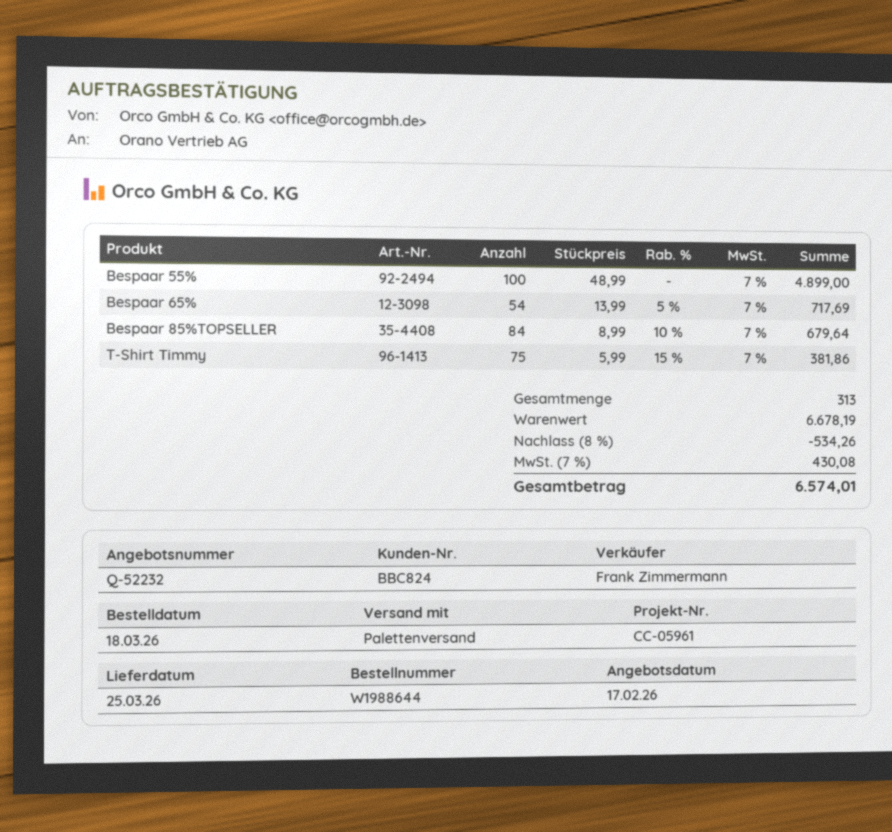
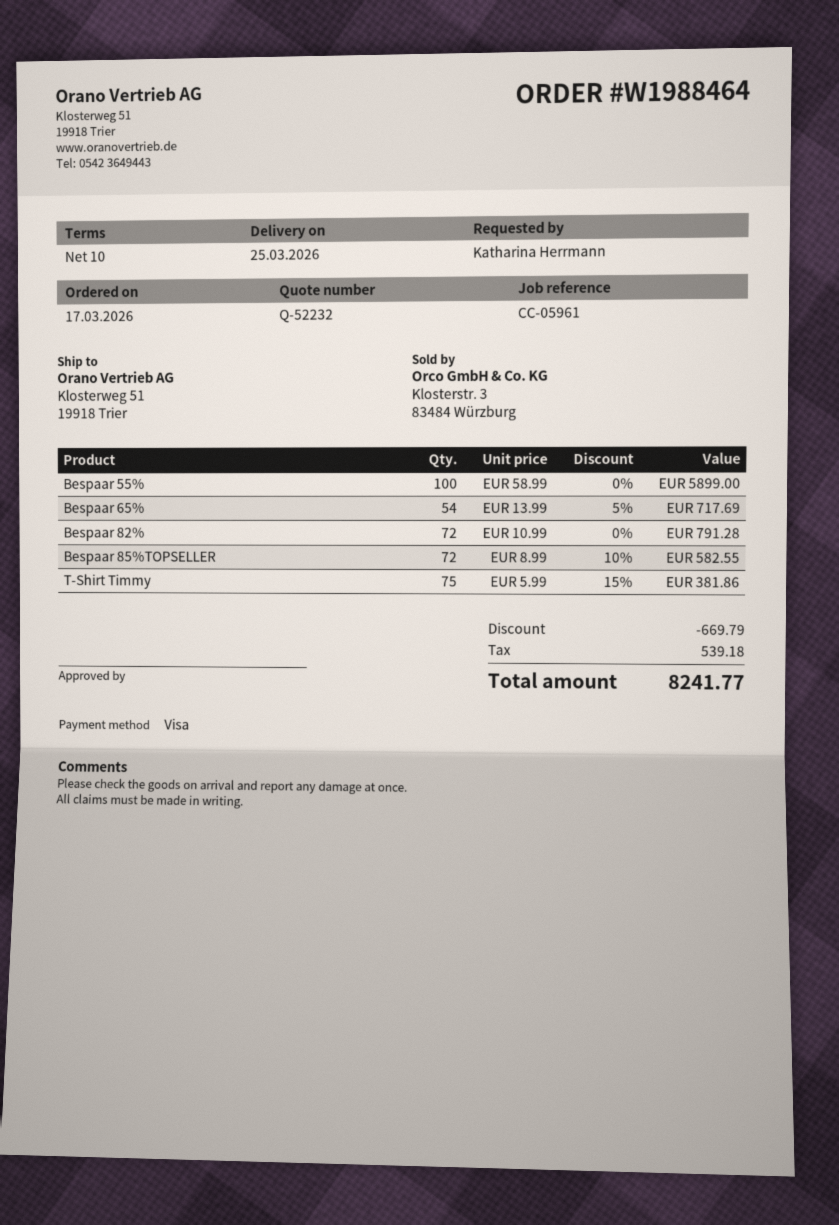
order number: W1988644 -> W1988464
order date: 2026-03-18 -> 2026-03-17
Bespaar 55%: 100 x 48.99 = 4899.00 -> 100 x 58.99 = 5899.00
Bespaar 85%TOPSELLER: 84 x 8.99 - 10% = 679.64 -> 72 x 8.99 - 10% = 582.55
Bespaar 82%: none -> 72 x 10.99 = 791.28
discount: 534.26 -> 669.79
tax: 430.08 -> 539.18
total: 6574.01 -> 8241.77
____
**Task objective**
Every entry must be transcribed exactly. Pictures do not belong in the copy.

**Task solution**
order number: W1988644 -> W1988464
order date: 2026-03-18 -> 2026-03-17
Bespaar 55%: 100 x 48.99 = 4899.00 -> 100 x 58.99 = 5899.00
Bespaar 85%TOPSELLER: 84 x 8.99 - 10% = 679.64 -> 72 x 8.99 - 10% = 582.55
Bespaar 82%: none -> 72 x 10.99 = 791.28
discount: 534.26 -> 669.79
tax: 430.08 -> 539.18
total: 6574.01 -> 8241.77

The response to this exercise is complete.